**Required action:**
Transcribe word for word the lines spanning the line with "padding: 0 9px;" through the end of the records.
*** Opening Provided records ***
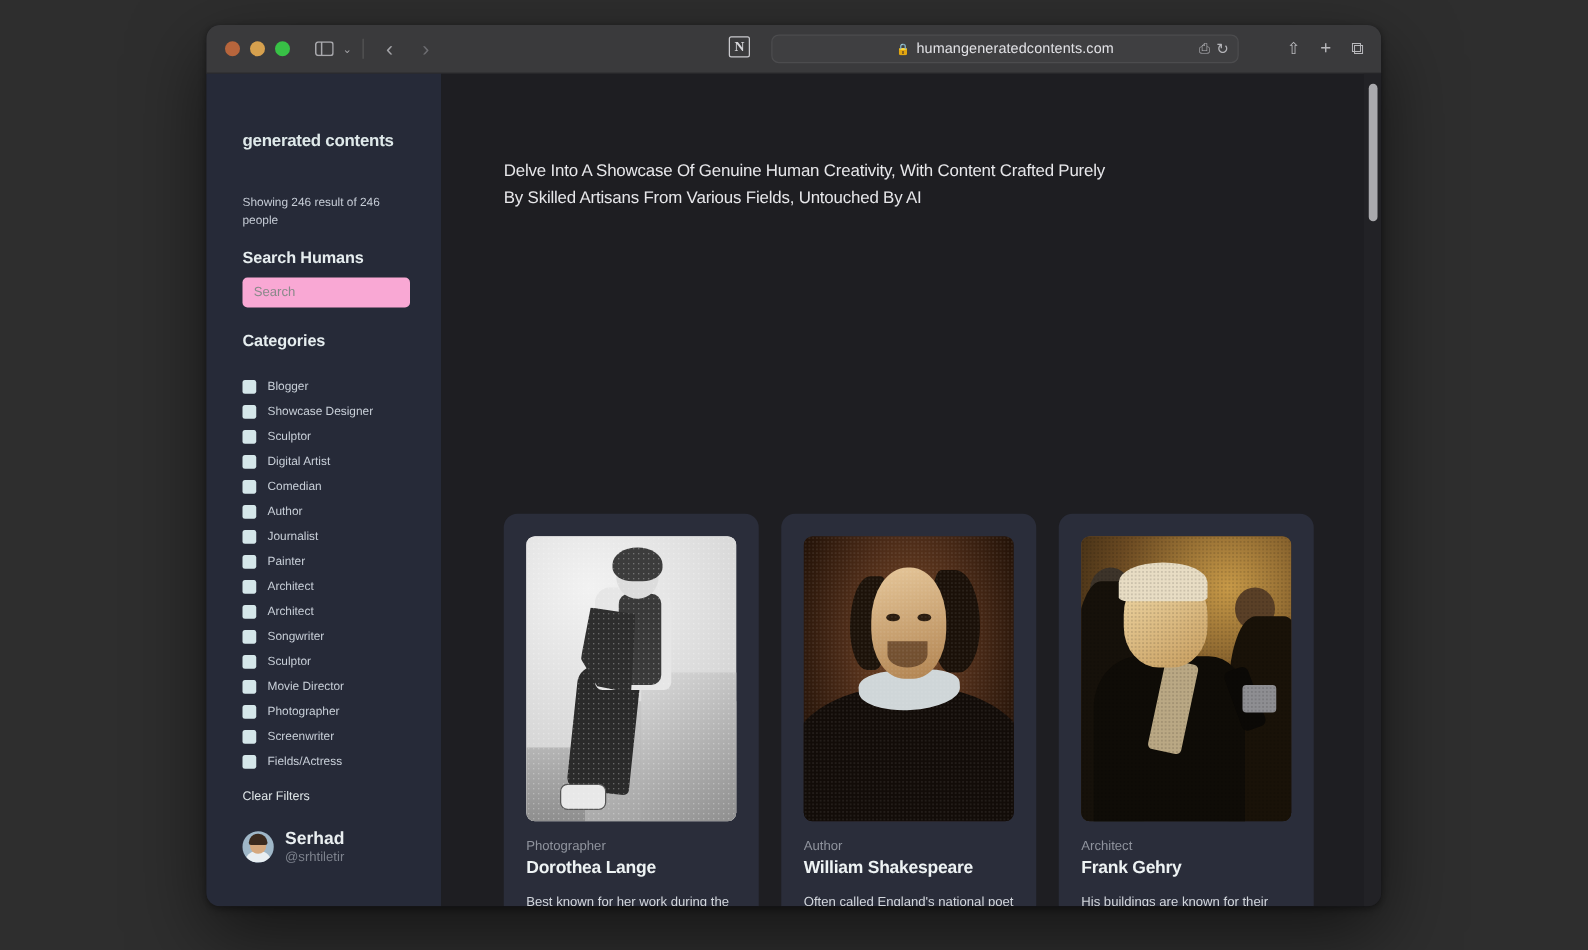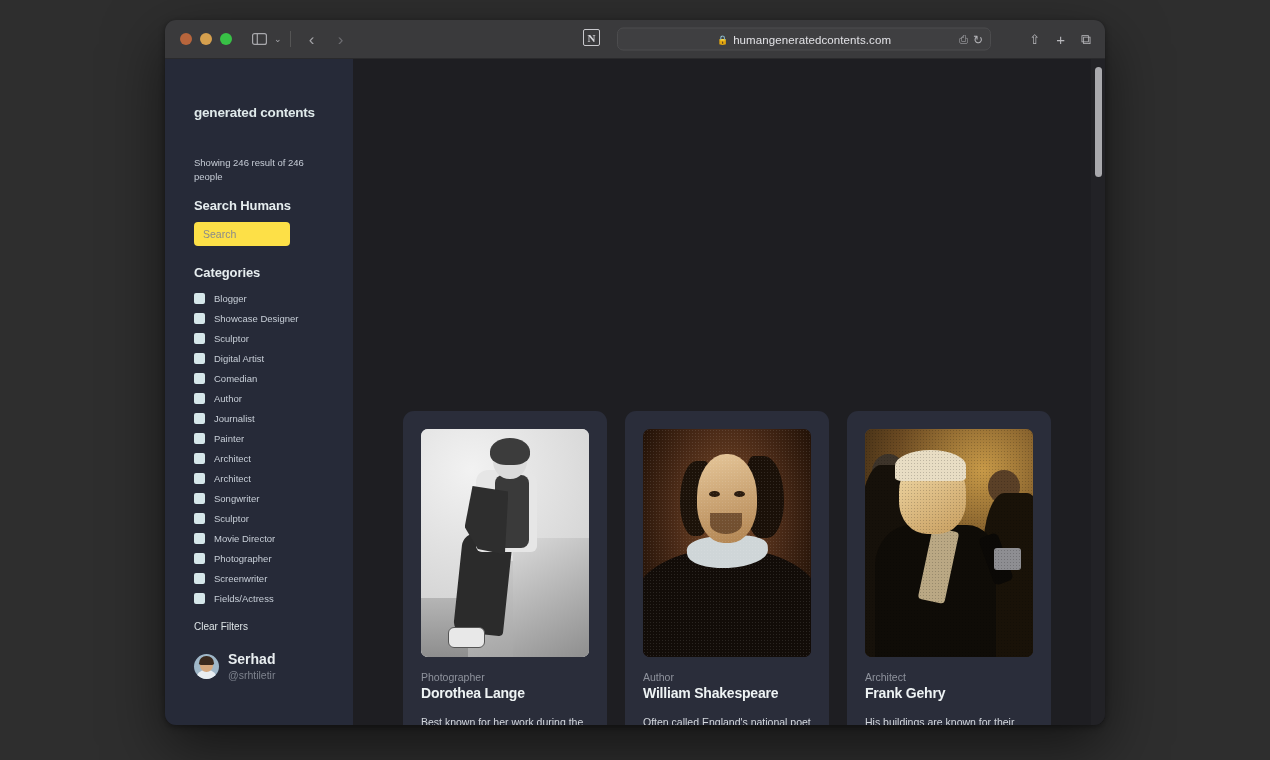--- a/index.html
+++ b/index.html
@@ -118,31 +118,31 @@
   .results {
     margin-top: 36px;
     font-size: 9.5px; color: #c6ccd6; line-height: 1.45; max-width: 120px;
   }
   .side-h {
     margin-top: 14px;
     font-size: 13px; font-weight: 700; color: #e6edef; letter-spacing: -.1px;
   }
   .search-input {
     margin-top: 9px;
-    width: 96px; height: 24px;
-    background: #fde047;
+    width: 134px; height: 24px;
+    background: #f9a8d4;
     border: none; border-radius: 4px;
     padding: 0 9px;
     font-family: "Liberation Sans", sans-serif;
     font-size: 10.5px; color: #555;
   }
   .search-input::placeholder { color: #8a8a8a; }
 
   .cat-head { margin-top: 19px; }
-  .cat-list { margin-top: 9px; }
+  .cat-list { margin-top: 20px; }
   .cat-item {
     display: flex; align-items: center; gap: 9px;
     height: 20px;
   }
   .cbox {
     width: 11px; height: 11px; flex: 0 0 11px;
     background: #d5e7ea; border-radius: 2px;
   }
   .cat-label { font-size: 9.5px; color: #c8cfd8; }
 
@@ -408,20 +408,21 @@
             <div class="hair"></div>
         </div>
         <div>
           <div class="u-name">Serhad</div>
           <div class="u-handle">@srhtiletir</div>
         </div>
       </div>
     </div>
 
     <div class="main">
+      <p class="hero-sub">Delve Into A Showcase Of Genuine Human Creativity, With Content Crafted Purely By Skilled Artisans From Various Fields, Untouched By AI</p>
 
       <div class="cards">
 
         <div class="card">
           <div class="card-img ph-lange">
             <div class="sky"></div>
               <div class="ground"></div>
               <div class="car"></div>
               <div class="car2"></div>
             <div class="legs"></div>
*** Closing Provided records ***
**Answer area:**
     padding: 0 9px;
     font-family: "Liberation Sans", sans-serif;
     font-size: 10.5px; color: #555;
   }
   .search-input::placeholder { color: #8a8a8a; }
 
   .cat-head { margin-top: 19px; }
-  .cat-list { margin-top: 9px; }
+  .cat-list { margin-top: 20px; }
   .cat-item {
     display: flex; align-items: center; gap: 9px;
     height: 20px;
   }
   .cbox {
     width: 11px; height: 11px; flex: 0 0 11px;
     background: #d5e7ea; border-radius: 2px;
   }
   .cat-label { font-size: 9.5px; color: #c8cfd8; }
 
@@ -408,20 +408,21 @@
             <div class="hair"></div>
         </div>
         <div>
           <div class="u-name">Serhad</div>
           <div class="u-handle">@srhtiletir</div>
         </div>
       </div>
     </div>
 
     <div class="main">
+      <p class="hero-sub">Delve Into A Showcase Of Genuine Human Creativity, With Content Crafted Purely By Skilled Artisans From Various Fields, Untouched By AI</p>
 
       <div class="cards">
 
         <div class="card">
           <div class="card-img ph-lange">
             <div class="sky"></div>
               <div class="ground"></div>
               <div class="car"></div>
               <div class="car2"></div>
             <div class="legs"></div>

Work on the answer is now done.